2.6. Immunohistochemistry

DRG were isolated from the lumbar region of Lpar1^flox/flox control and Lpar1^flox/flox‐conditional null‐mutant mice. Tissues were embedded in OCT compound and 5 µM sections were cut and immunolabeled with antibodies to mouse LPA₁ (PA1 10401, Thermo Fisher Scientific) and MBP (ab134018, Abcam). Secondary antibodies were used against the listed primary antibodies and 60x images were acquired on a Zeiss Axio Imager.D2 microscope.
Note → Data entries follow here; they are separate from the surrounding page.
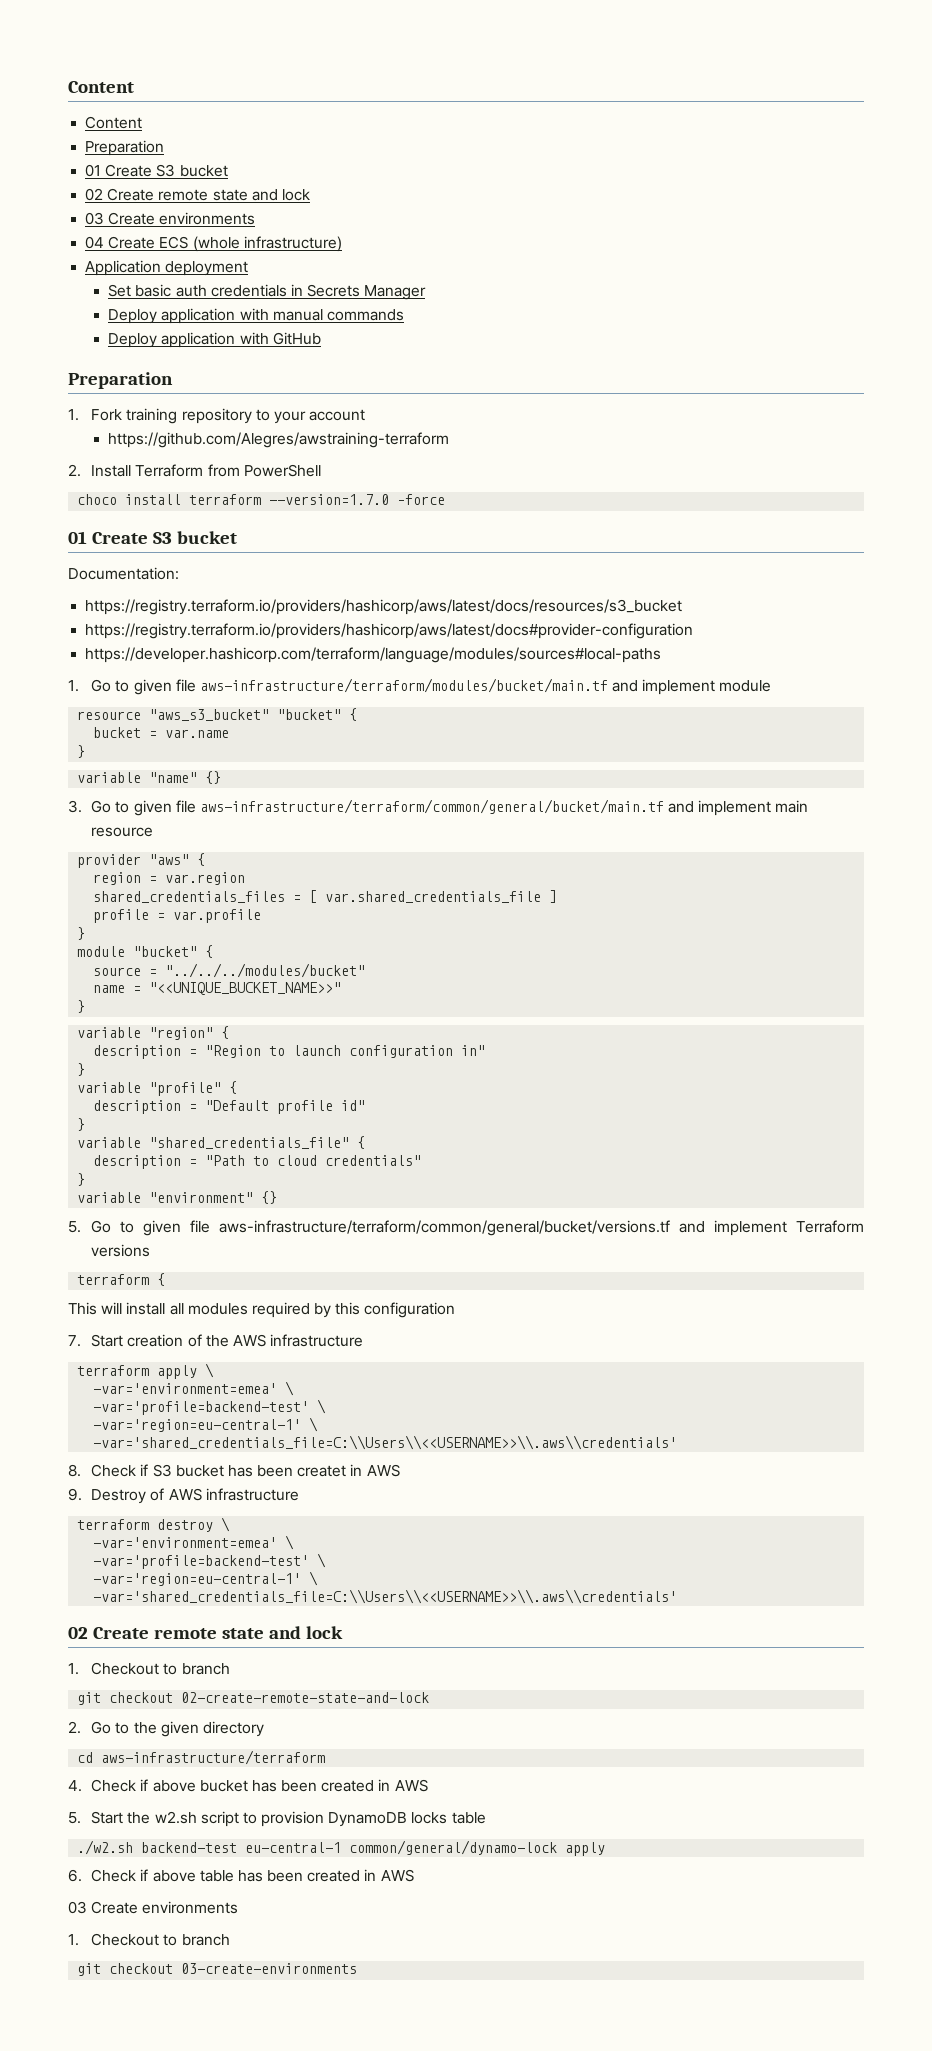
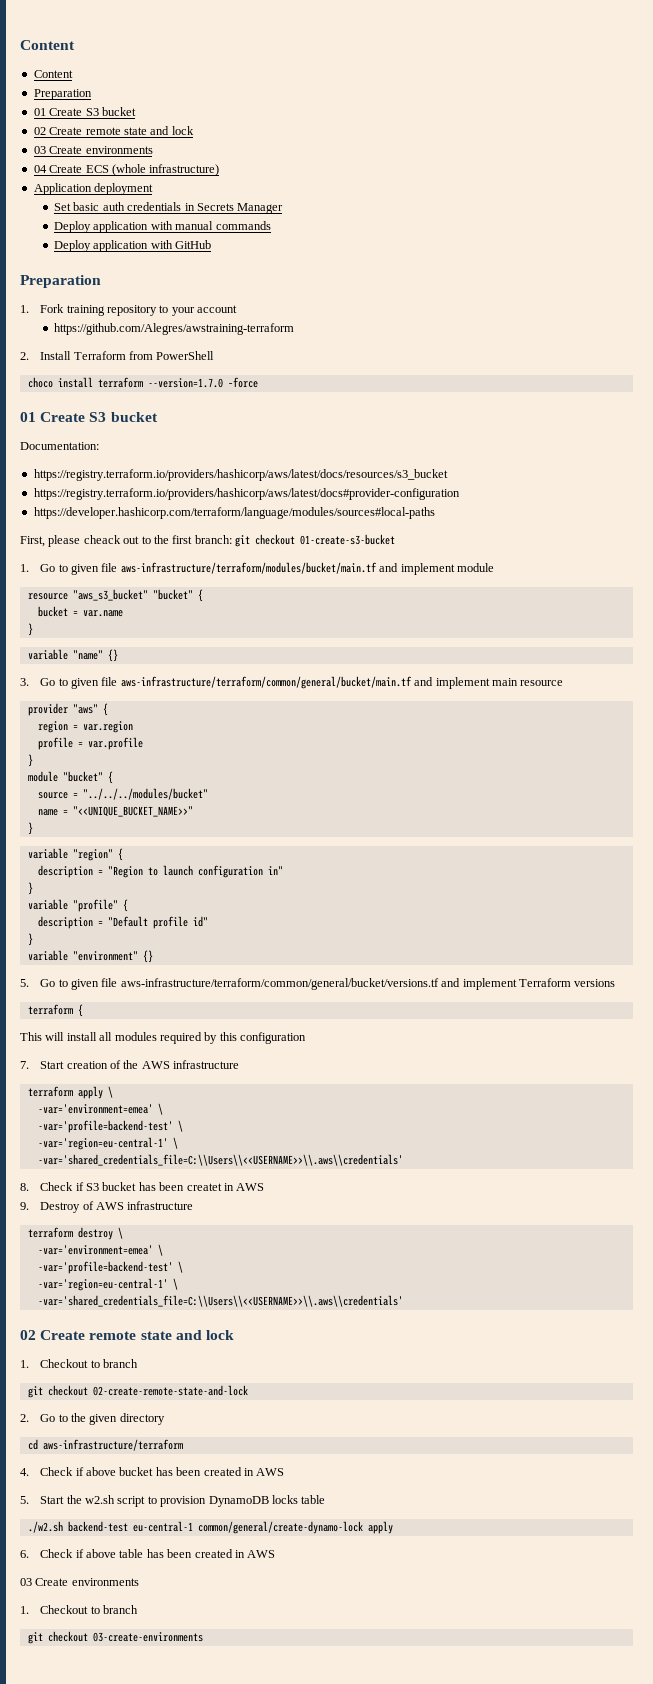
+ First, please cheack out to the first branch: git checkout 01-create-s3-bucket
- shared_credentials_files = [ var.shared_credentials_file ]
- variable "shared_credentials_file" {
- description = "Path to cloud credentials"
- }
- ./w2.sh backend-test eu-central-1 common/general/dynamo-lock apply
+ ./w2.sh backend-test eu-central-1 common/general/create-dynamo-lock apply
2.7. Reverse transcription PCR

DRG were isolated from the lumbar region of Lpar1^flox/flox and Lpar1 ^flox/flox‐nestin‐cre conditional null‐mutant mice. DRG were placed in 1 mL of TRIzol Reagent (Thermo Fisher Scientific) and total RNA was isolated according to the manufacturer's directions. cDNA was synthesized from total RNA using a Bio‐Rad iScript cDNA synthesis kit and β‐actin and Lpar1‐specific oligonucleotide primer pairs were used to amplify target gene transcripts. Primers used to amplify a 350 bp product from β actin cDNA were M β Actin Forward 5′‐tggaatcctgtggcatccatg‐3′ and M β Actin Reverse 5′‐aaacgcagctcagtaacagtc‐3′; primers used to amplify a 194 bp product from Lpar1 cDNA were M LPA₁ Forward RT 5′‐gacaccatgatgagccttctg‐3′ and M LPA₁ Reverse RT 5′‐tcgcggtaggagtagatgatg‐3′. An equivalent amount of cDNA from each sample was calibrated to produce equal amounts of β‐actin PCR product to amplify the Lpar1 cDNA.

3. RESULTS

3.1. Generation of Lpar1 conditional null mutant mice

We selected a portion of the Lpar1 genomic locus for conditional gene targeting in embryonic stem (ES) cells to create a mutant mouse (Lpar1^flox/flox) where Lpar1 exon 3 is selectively deleted in the presence of the cre recombinase (Figure 1A). The targeting vector contained a loxP site that was introduced into a restriction enzyme site 5′ of exon 3, and a neomycin drug selection cassette flanked by loxP sites in a restriction enzyme site 3′ of exon 3. Following electroporation of the linearized Lpar1 targeting construct, drug selection, and screening of DNA isolated from selected ES cell clones by Southern blotting and hybridization, several clones with a homologously recombined Lpar1 allele were identified (Figure 1B,C). PCR with primers flanking the 5' loxP site was used to select ES cell clones for blastocyst injection. Mice positive for germline transmission of the recombined allele were then crossed with nestin‐cre transgenic mice to produce Lpar1^flox/flox‐nestin‐cre mice. ³⁴ Because nestin is expressed in the testis, male Lpar1^flox/flox‐nestin‐cre mice were bred to C57BL/6J female mice to produce offspring with germline cre‐mediated loxP site recombination. Selective deletion of the floxed neomycin cassette and retention of the 5′ loxP site in offspring were identified by PCR (Figure 2A,B). Heterozygous Lpar1^flox/+ mice with the correct recombination events were then crossed together to produce Wt, Lpar1^flox/+, and Lpar1^flox/flox mice (Figure 2C). A high level of embryonic lethality was observed for Lpar1 constitutive null mutant mice in a C57BL/6J background, whereas Lpar1^flox/flox mice in this background strain were healthy and indistinguishable from Wt littermates. Wt, Lpar1^flox/+, and Lpar1^flox/flox mice were differentiated by PCR (Figure 2C) and are behaviorally the same.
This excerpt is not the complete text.